The task:
Every line in the records below between the one holding "NAP_API_KEY en .env.local)" and the one holding "L4, L6, L8)", inclusive, is to be set down exactly; all other lines are to be left out.

───── The records

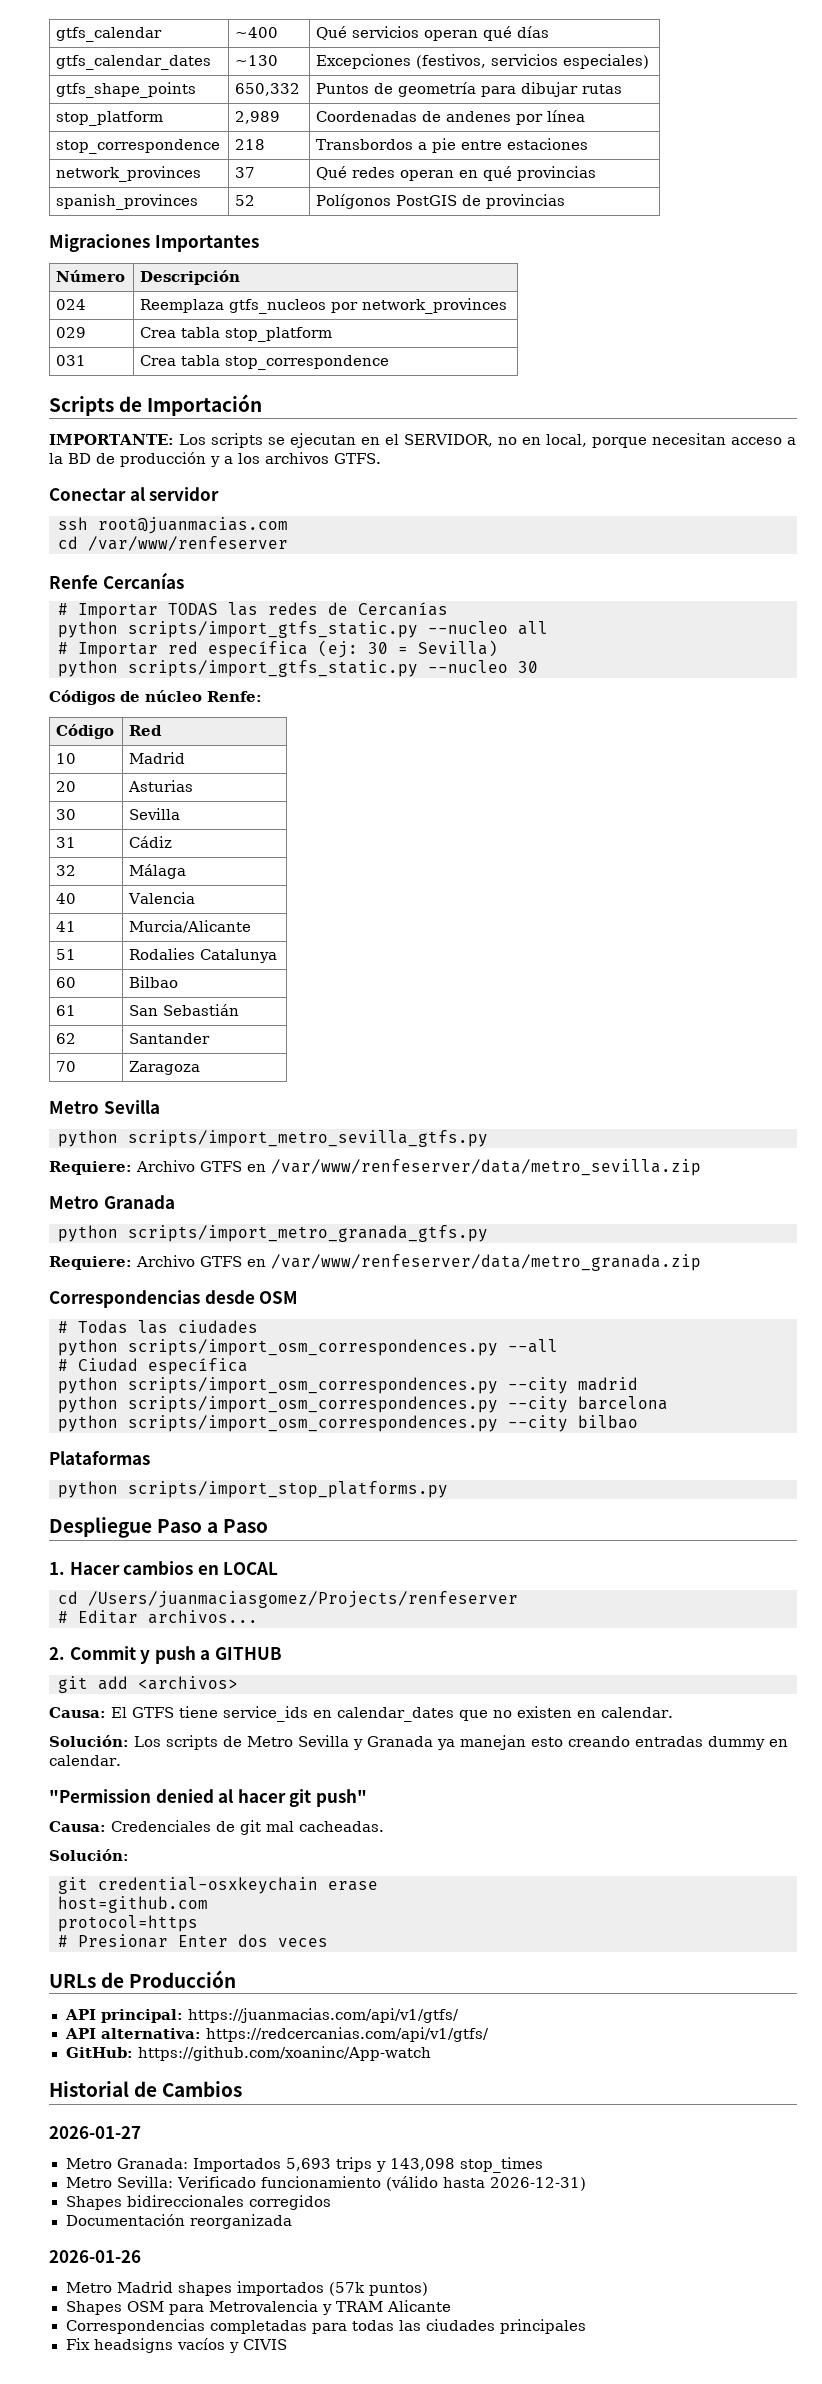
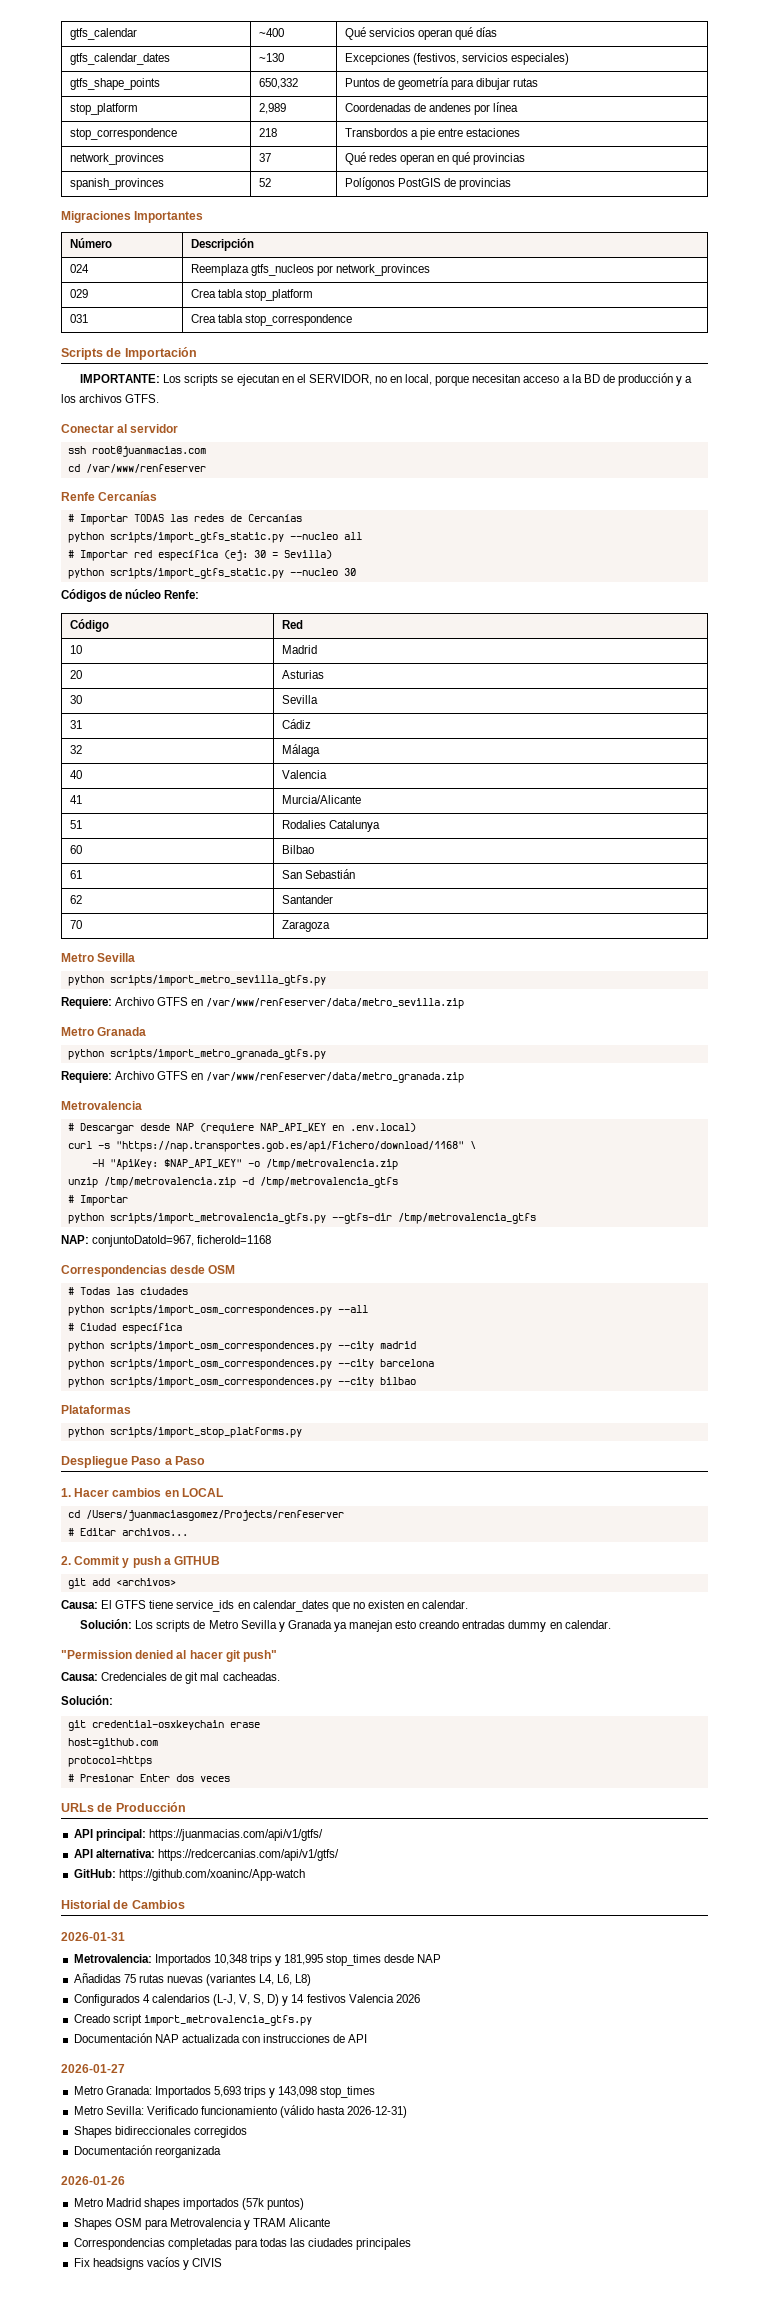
  Requiere: Archivo GTFS en /var/www/renfeserver/data/metro_granada.zip
+ Metrovalencia
+ # Descargar desde NAP (requiere NAP_API_KEY en .env.local)
+ curl -s "https://nap.transportes.gob.es/api/Fichero/download/1168" \
+ -H "ApiKey: $NAP_API_KEY" -o /tmp/metrovalencia.zip
+ unzip /tmp/metrovalencia.zip -d /tmp/metrovalencia_gtfs
+ # Importar
+ python scripts/import_metrovalencia_gtfs.py --gtfs-dir /tmp/metrovalencia_gtfs
+ NAP: conjuntoDatoId=967, ficheroId=1168
+ 2026-01-31
+ Metrovalencia: Importados 10,348 trips y 181,995 stop_times desde NAP
+ Añadidas 75 rutas nuevas (variantes L4, L6, L8)
+ Configurados 4 calendarios (L-J, V, S, D) y 14 festivos Valencia 2026
+ Creado script import_metrovalencia_gtfs.py
+ Documentación NAP actualizada con instrucciones de API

──────────

Task response:
+ # Descargar desde NAP (requiere NAP_API_KEY en .env.local)
+ curl -s "https://nap.transportes.gob.es/api/Fichero/download/1168" \
+ -H "ApiKey: $NAP_API_KEY" -o /tmp/metrovalencia.zip
+ unzip /tmp/metrovalencia.zip -d /tmp/metrovalencia_gtfs
+ # Importar
+ python scripts/import_metrovalencia_gtfs.py --gtfs-dir /tmp/metrovalencia_gtfs
+ NAP: conjuntoDatoId=967, ficheroId=1168
+ 2026-01-31
+ Metrovalencia: Importados 10,348 trips y 181,995 stop_times desde NAP
+ Añadidas 75 rutas nuevas (variantes L4, L6, L8)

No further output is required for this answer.